You are viewing a plain text version of this content. The canonical link for it is here.
Posted to xindice-dev@xml.apache.org by James Bates <ja...@amplexor.com> on 2002/10/16 14:17:44 UTC
Another peek at Xindice development
Just downloaded and checked out latest CVS state of Xindice, in particular
UTF-8 status ;)
Seems that using the cmd-line tools everything is fine, though the cmdline
option to choose output encoding I once added has disappeared.
Now that Xindice is a webapp however, it is also possible to retrive documents
through HTTP, and these are delivered incorrectly. Here's why:
in the file org/apache/xindice/server/XindiceServlet.java, method doGET().

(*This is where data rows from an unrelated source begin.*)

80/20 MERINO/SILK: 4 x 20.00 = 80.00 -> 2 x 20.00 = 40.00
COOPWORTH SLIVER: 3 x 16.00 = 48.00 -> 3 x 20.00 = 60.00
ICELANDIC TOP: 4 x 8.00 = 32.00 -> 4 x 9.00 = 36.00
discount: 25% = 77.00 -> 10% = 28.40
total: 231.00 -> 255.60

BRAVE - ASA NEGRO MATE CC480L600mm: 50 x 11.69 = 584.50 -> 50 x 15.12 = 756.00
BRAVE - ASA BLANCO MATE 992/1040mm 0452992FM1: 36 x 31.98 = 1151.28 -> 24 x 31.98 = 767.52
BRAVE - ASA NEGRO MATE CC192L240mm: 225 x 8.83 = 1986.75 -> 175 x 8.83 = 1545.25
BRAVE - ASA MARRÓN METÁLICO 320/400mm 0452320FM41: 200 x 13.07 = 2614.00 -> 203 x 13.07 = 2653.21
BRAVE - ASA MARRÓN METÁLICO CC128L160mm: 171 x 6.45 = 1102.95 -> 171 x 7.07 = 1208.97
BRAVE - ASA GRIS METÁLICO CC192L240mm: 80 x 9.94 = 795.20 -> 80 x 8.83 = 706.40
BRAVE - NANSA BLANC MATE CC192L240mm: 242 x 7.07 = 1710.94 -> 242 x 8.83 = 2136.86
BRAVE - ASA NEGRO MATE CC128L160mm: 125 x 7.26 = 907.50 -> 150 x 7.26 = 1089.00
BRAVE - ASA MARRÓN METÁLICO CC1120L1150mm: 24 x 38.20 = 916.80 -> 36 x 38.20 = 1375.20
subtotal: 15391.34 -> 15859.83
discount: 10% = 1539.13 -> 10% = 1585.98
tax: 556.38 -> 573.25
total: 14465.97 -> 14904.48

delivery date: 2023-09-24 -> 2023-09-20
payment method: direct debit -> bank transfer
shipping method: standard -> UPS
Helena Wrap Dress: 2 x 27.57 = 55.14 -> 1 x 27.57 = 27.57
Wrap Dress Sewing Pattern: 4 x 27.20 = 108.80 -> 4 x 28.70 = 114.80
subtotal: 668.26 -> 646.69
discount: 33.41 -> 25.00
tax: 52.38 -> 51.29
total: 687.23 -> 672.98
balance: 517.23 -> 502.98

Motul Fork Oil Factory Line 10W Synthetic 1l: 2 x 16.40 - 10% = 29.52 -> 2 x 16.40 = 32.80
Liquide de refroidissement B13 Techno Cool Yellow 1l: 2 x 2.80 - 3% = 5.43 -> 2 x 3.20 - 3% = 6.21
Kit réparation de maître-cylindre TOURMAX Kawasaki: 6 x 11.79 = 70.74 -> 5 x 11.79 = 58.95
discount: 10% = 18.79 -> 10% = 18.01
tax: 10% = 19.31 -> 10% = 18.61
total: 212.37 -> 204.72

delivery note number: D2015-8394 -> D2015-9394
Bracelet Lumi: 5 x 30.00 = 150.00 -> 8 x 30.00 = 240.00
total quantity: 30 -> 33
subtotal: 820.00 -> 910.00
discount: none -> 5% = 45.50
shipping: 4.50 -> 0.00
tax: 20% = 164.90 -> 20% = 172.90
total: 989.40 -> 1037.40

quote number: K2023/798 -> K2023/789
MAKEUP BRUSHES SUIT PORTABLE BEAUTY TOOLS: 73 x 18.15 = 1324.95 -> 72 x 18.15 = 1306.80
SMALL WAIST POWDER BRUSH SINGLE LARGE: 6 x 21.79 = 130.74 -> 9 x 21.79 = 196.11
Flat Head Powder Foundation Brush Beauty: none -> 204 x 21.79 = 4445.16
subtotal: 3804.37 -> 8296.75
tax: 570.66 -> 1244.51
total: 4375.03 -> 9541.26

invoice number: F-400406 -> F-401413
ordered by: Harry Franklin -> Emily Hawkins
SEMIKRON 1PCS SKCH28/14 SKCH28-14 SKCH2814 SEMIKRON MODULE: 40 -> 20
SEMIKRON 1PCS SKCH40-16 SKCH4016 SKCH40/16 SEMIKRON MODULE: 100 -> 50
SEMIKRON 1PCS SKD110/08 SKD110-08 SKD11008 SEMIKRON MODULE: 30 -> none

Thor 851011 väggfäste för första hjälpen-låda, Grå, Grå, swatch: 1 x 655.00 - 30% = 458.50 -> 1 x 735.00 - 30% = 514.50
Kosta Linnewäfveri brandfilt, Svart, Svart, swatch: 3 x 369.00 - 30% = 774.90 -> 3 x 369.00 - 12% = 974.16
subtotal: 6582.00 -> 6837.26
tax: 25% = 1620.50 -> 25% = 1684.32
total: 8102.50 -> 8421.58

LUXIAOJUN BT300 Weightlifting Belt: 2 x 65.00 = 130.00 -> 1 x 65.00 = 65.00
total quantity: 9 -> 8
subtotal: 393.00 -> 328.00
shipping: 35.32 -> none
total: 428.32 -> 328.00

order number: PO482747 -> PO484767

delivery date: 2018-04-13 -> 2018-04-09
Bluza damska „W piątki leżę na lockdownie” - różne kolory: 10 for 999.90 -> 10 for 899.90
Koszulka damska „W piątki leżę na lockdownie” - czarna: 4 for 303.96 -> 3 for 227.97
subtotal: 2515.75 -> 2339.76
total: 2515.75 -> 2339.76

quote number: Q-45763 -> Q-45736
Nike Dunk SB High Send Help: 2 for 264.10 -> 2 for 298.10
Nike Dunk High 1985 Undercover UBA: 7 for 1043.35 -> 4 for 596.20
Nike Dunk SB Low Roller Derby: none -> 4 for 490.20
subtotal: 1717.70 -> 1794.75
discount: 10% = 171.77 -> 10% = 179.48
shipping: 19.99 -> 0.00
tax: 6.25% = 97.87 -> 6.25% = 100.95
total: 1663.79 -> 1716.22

First, the result is calculated as a java.lang.String (i.e. pure Unicode).
Near the end of the method, this string is written to the Servlet's output
stream using the *DANGEROUS* java.lang.String.getBytes(). More correct
would be resultString.getBytes( SOME_ENCODING). In addition, as the output is
XML in the case of a document, and the XML contains no encoding="xxx" in its
declaration, the UTF-8 encoding is in fact required.
Changing the encoding to UTF-8 causes two other, easily resolvable problems:
1) the content-type "text/xml" should then become "text/xml; charset=utf-8" so
the browser's encoding detection can work.
2) the specified content/length is wrong, as with UTF-8, the string length,
and encoded byte-array length are different. Simply omitting the
content-length header is the easiest solution.
I have tweaked my local copy in this way, and HTTP output is now totally
correct.
Would it be appreciated if I attempted to patch the CVS version of
XindiceServlet.java?
Regards,
James Bates